The DoH is on course to miss national service framework targets set out five years ago for improving diabetes care by 2013, according to the charity Diabetes UK.
In some parts of the country services are deteriorating, and fewer PCTs had a programme for early detection of diabetes in place in 2007 than two years earlier.
In 2005, 60 per cent of PCTs had such a programme: last year this number had fallen to 57 per cent, the charity said.
Good practice is 'not universal' across the UK and significant numbers of diabetes sufferers 'do not have access to the best possible treatment, care and outcomes'.
Diabetes UK awarded the NHS two stars out of five for its delivery of the diabetes NSF.
Despite an NSF standard calling for all diabetics to receive a service that 'supports them in managing their diabetes', in 55 per cent of PCTs 10 per cent of patients or fewer had attended a course on how to manage their condition.

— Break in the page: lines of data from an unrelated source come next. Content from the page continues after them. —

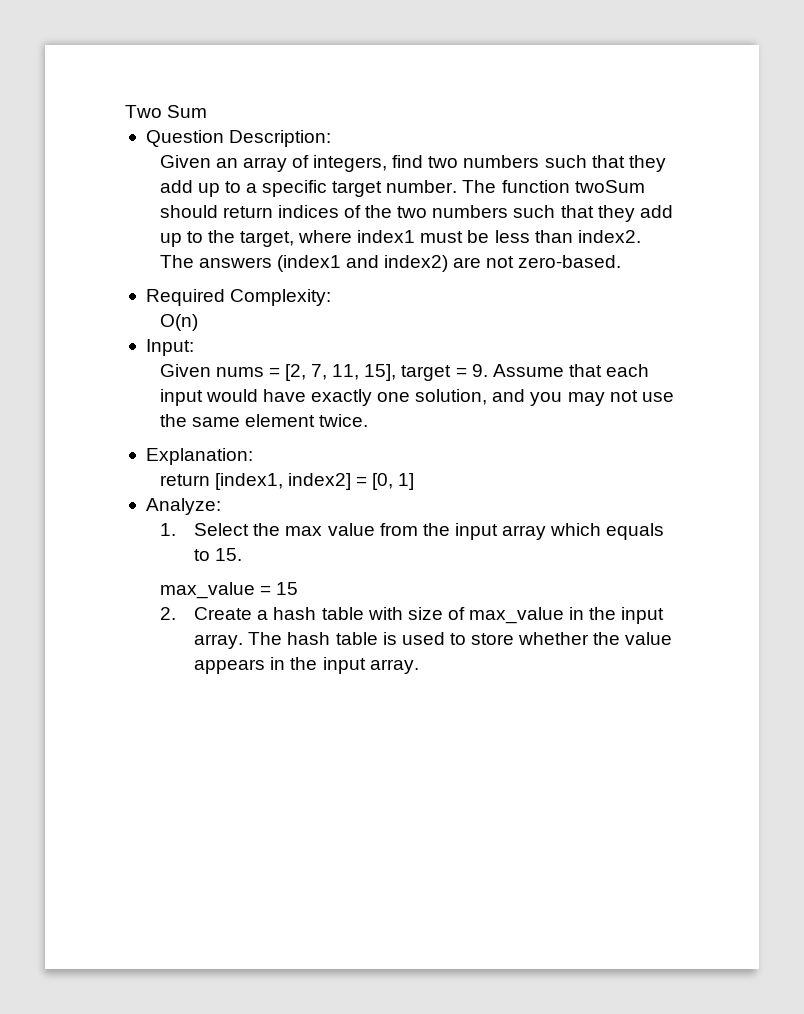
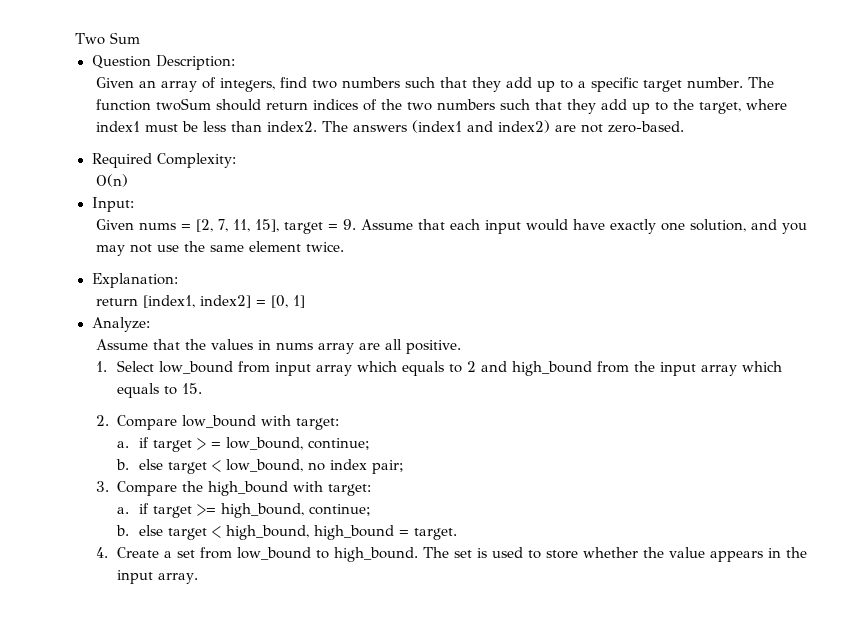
- 1. Select the max value from the input array which equals to 15.
+ Assume that the values in nums array are all positive.
+ 1. Select low_bound from input array which equals to 2 and high_bound from the input array which equals to 15.
- max_value = 15
- 2. Create a hash table with size of max_value in the input array. The hash table is used to store whether the value appears in the input array.
+ 2. Compare low_bound with target:
+ a. if target > = low_bound, continue;
+ b. else target < low_bound, no index pair;
+ 3. Compare the high_bound with target:
+ a. if target >= high_bound, continue;
+ b. else target < high_bound, high_bound = target.
+ 4. Create a set from low_bound to high_bound. The set is used to store whether the value appears in the input array.

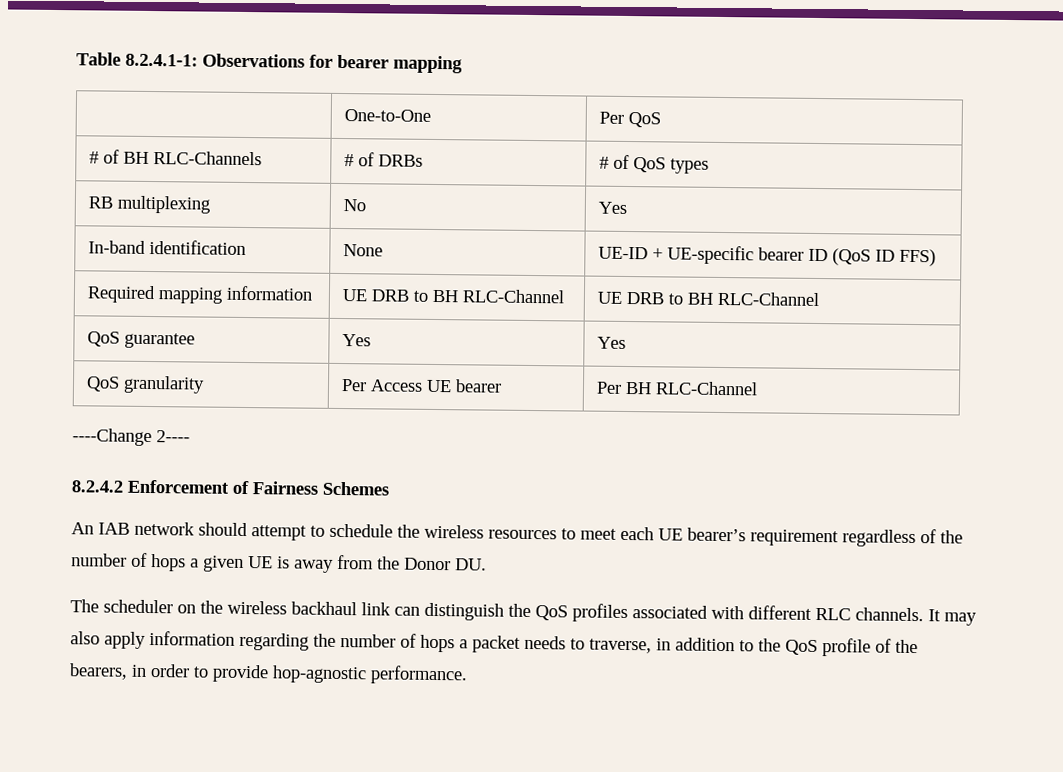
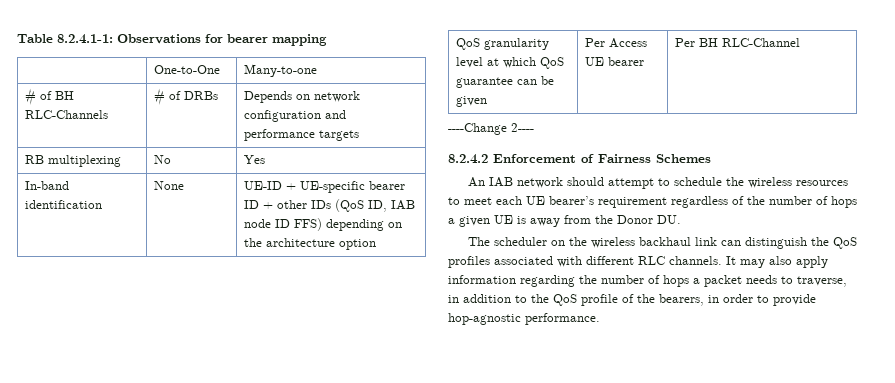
- | One-to-One | Per QoS
+ | One-to-One | Many-to-one
- # of BH RLC-Channels | # of DRBs | # of QoS types
+ # of BH RLC-Channels | # of DRBs | Depends on network configuration and performance targets
- In-band identification | None | UE-ID + UE-specific bearer ID (QoS ID FFS)
- Required mapping information | UE DRB to BH RLC-Channel | UE DRB to BH RLC-Channel
- QoS guarantee | Yes | Yes
- QoS granularity | Per Access UE bearer | Per BH RLC-Channel
+ In-band identification | None | UE-ID + UE-specific bearer ID + other IDs (QoS ID, IAB node ID FFS) depending on the architecture option
+ QoS granularity level at which QoS guarantee can be given | Per Access UE bearer | Per BH RLC-Channel

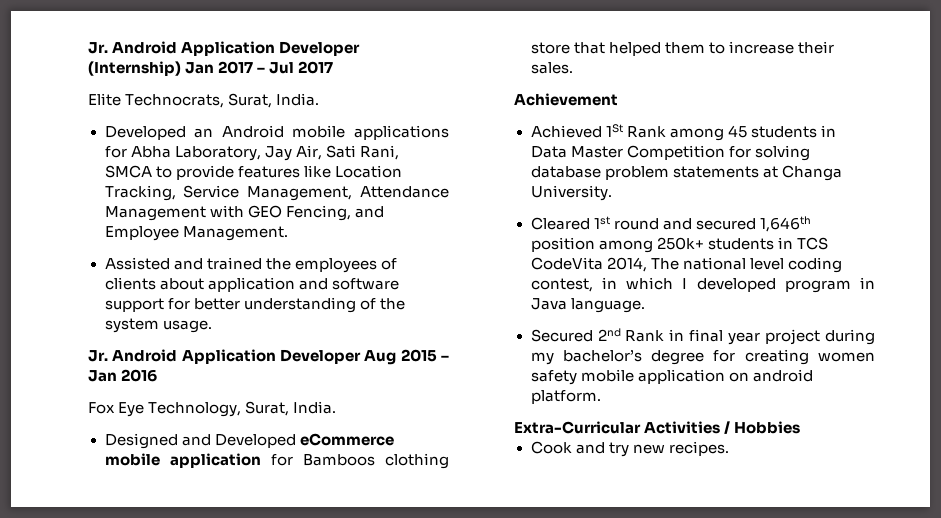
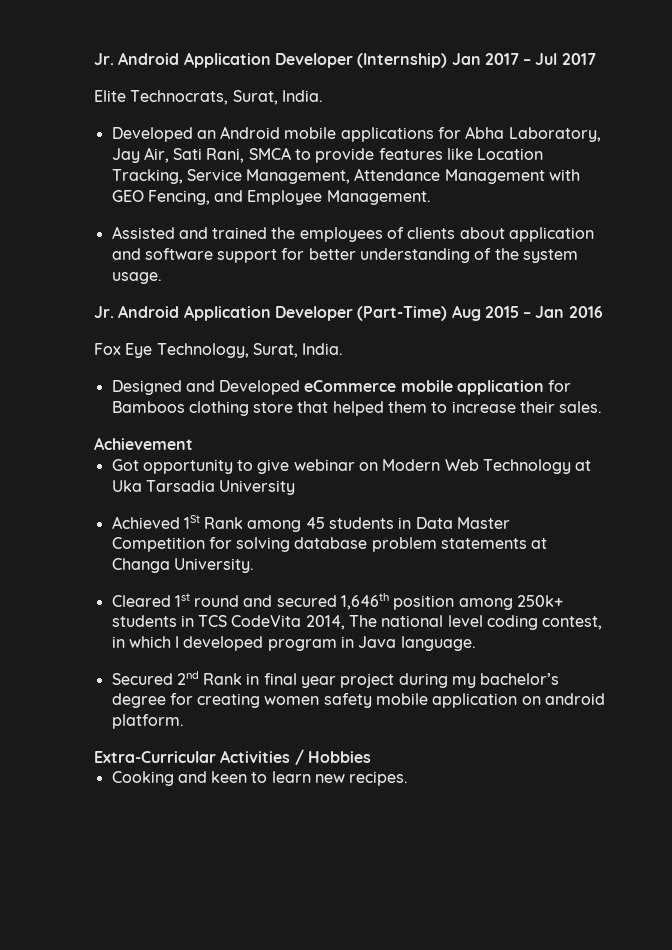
- Jr. Android Application Developer Aug 2015 – Jan 2016
+ Jr. Android Application Developer (Part-Time) Aug 2015 – Jan 2016
+ Got opportunity to give webinar on Modern Web Technology at Uka Tarsadia University
- Cook and try new recipes.
+ Cooking and keen to learn new recipes.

Although the QOF has boosted the number of diabetes patients receiving appropriate care, only 27 per cent are tested for all key factors annually, amid complaints of long waits and difficulty accessing some specialist diabetes services.
Cambridgeshire PCT diabetes specialist nurse facilitator Helen Hollern said that care would remain patchy unless NSF targets were incentivised.
'High standards are more likely to be reached universally if they are hand in hand with QOF-type incentives,' she said.
Diabetes UK chief executive Douglas Smallwood said: 'It is not good enough that almost two million people with diabetes are facing an unnecessarily increased risk of life-threatening complications because of the government's failure to address the quality of diabetes services across the country. Action is needed to safeguard the health and quality of life of everyone with diabetes in the future.'
The DoH is to publish a progress report on the NSF this summer.
Health minister Ann Keen said: 'The number of people getting key tests to help prevent or delay the complications of diabetes is rising year on year'.